All hands need to be on deck. At the macro level, government needs to create an enabling environment through increased fiscal incentivisation. At the micro level, moral suasion should be pursued. SEC and NSE need to continue engaging all critical stakeholders: employers’ associations, market players, chambers of commerce, manufacturers’ association, shareholders’ association, etc.
At present, according to Capital Market Commission, capital market literacy stands at 16 percent. Financial and investment literacy campaign targeting schools at all levels needs to be ramped up, including engaging key stakeholders in the curriculum design process. The momentum needs to be sustained. Lectures, conferences, seminars, workshops, road shows, competitions, exhibitions are some of the fora that could be deployed. The “catch them young” campaign should be broadened.
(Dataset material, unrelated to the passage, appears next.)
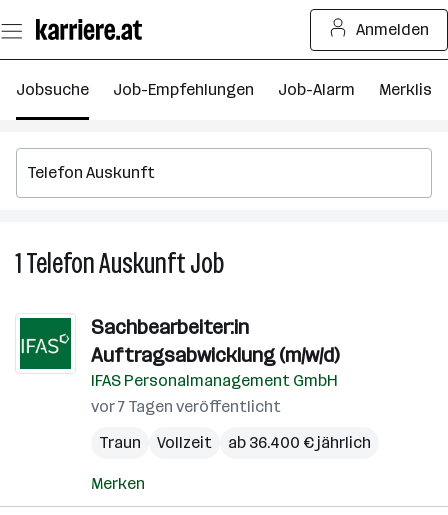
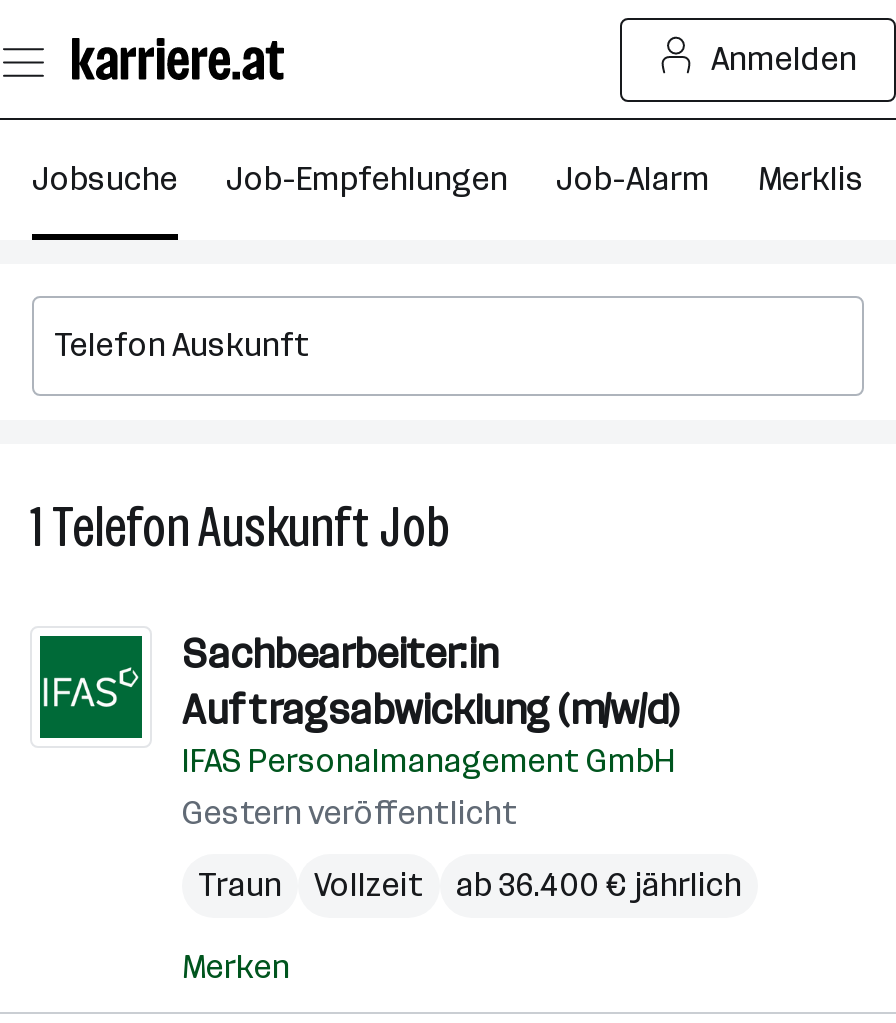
- vor 7 Tagen veröffentlicht
+ Gestern veröffentlicht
Awareness and sensitization campaigns thus far have mostly targeted investors under the mantra of “an educated investor is a protected investor”. There is need to lay more emphasis on supply-side initiatives, especially issuer education. Knowledge deficit exists within pockets of the business community on the role and benefits of the stock market. Improving education and involvement for management and board members in the choice of investment banking syndicate, timing, benefits and the allocation of shares to appropriate long-term investors in their stock will help emerging growth companies become better consumers of investment banking services, as well as reconnect buyers and sellers of emerging company stocks more efficiently.